◆ What you need to do:
Copy out each line of the data that holds the string "none".

##### Available data #####

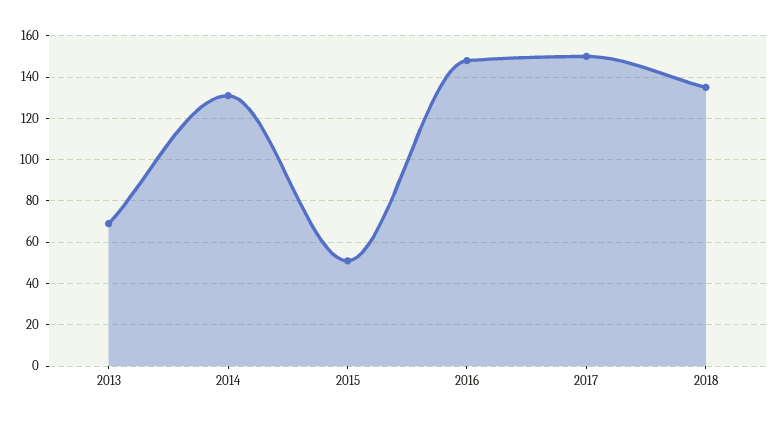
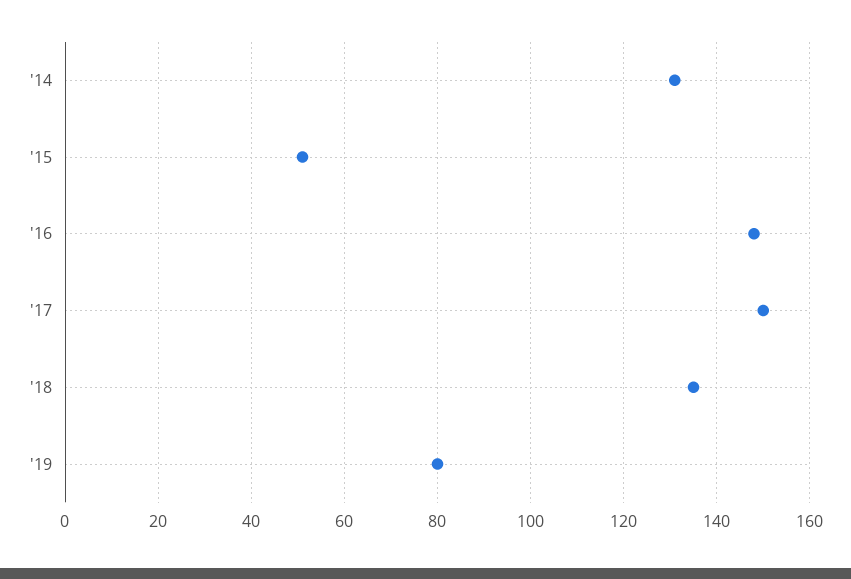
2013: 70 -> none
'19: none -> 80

#####
##### Available data #####

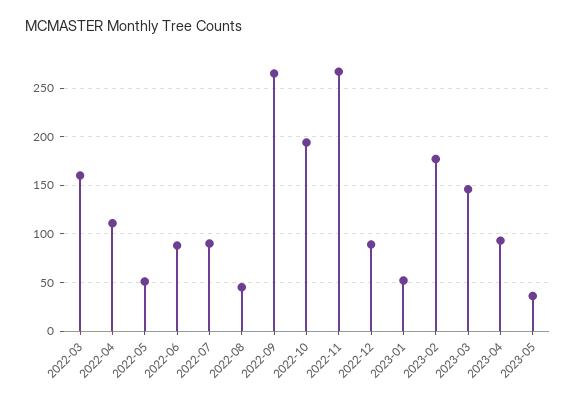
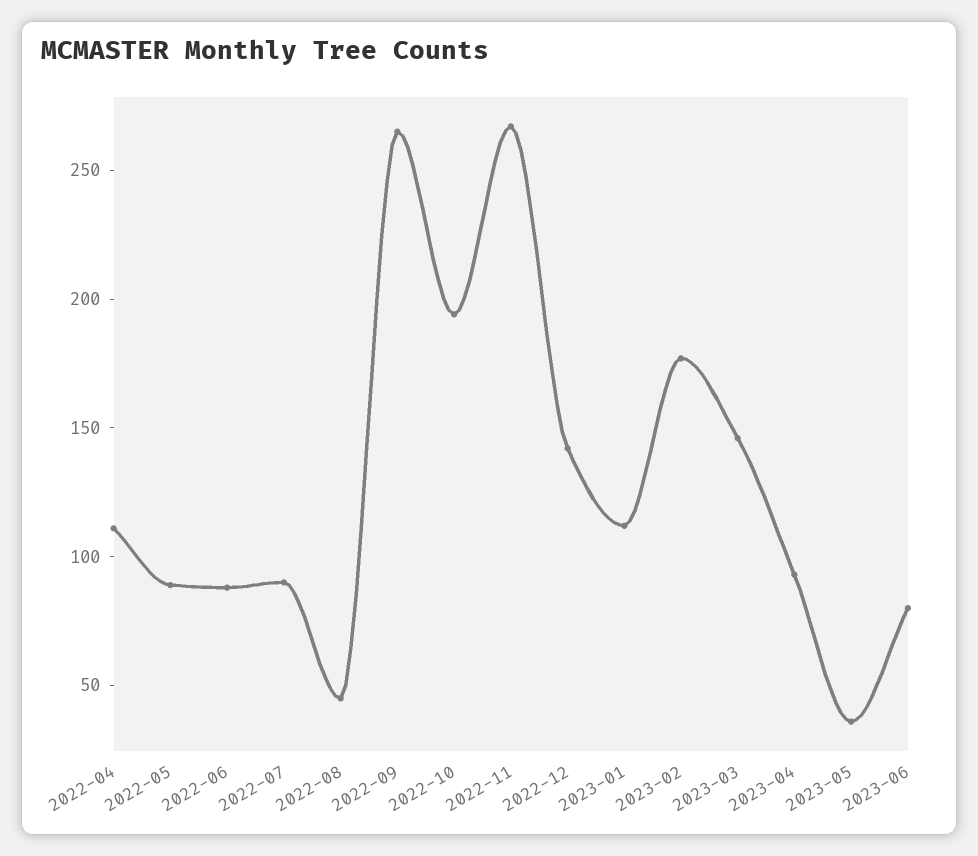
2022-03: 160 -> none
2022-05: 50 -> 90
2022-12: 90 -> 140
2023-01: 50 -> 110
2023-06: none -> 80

#####
##### Available data #####

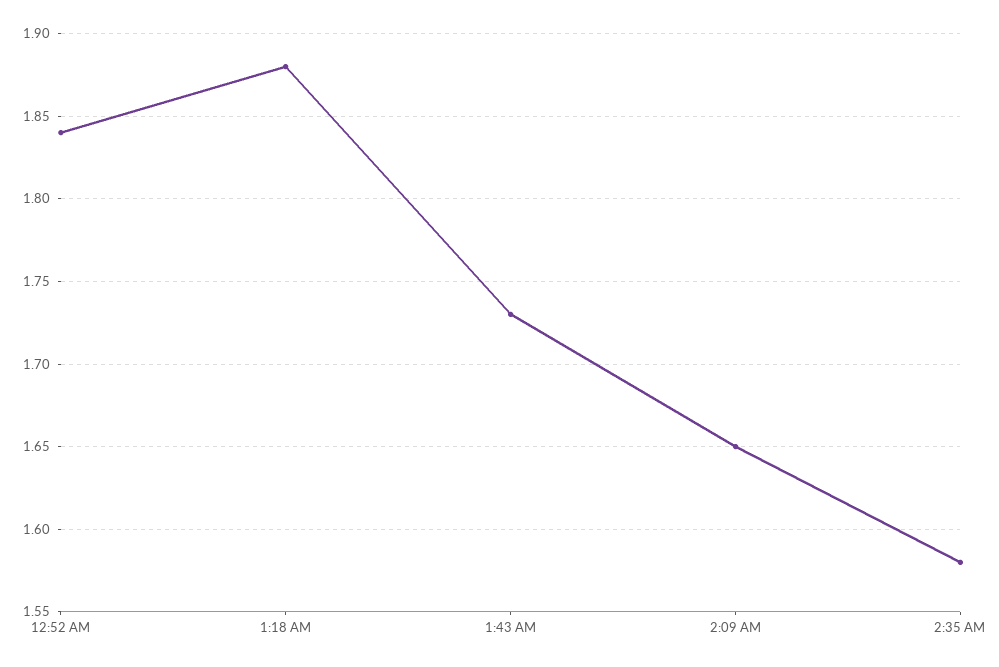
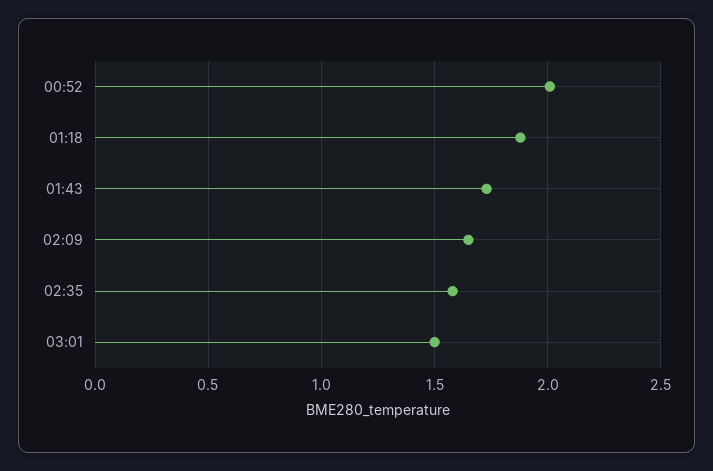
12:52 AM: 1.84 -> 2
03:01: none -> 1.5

#####

◆ Response to the task:
2013: 70 -> none
'19: none -> 80
2022-03: 160 -> none
2023-06: none -> 80
03:01: none -> 1.5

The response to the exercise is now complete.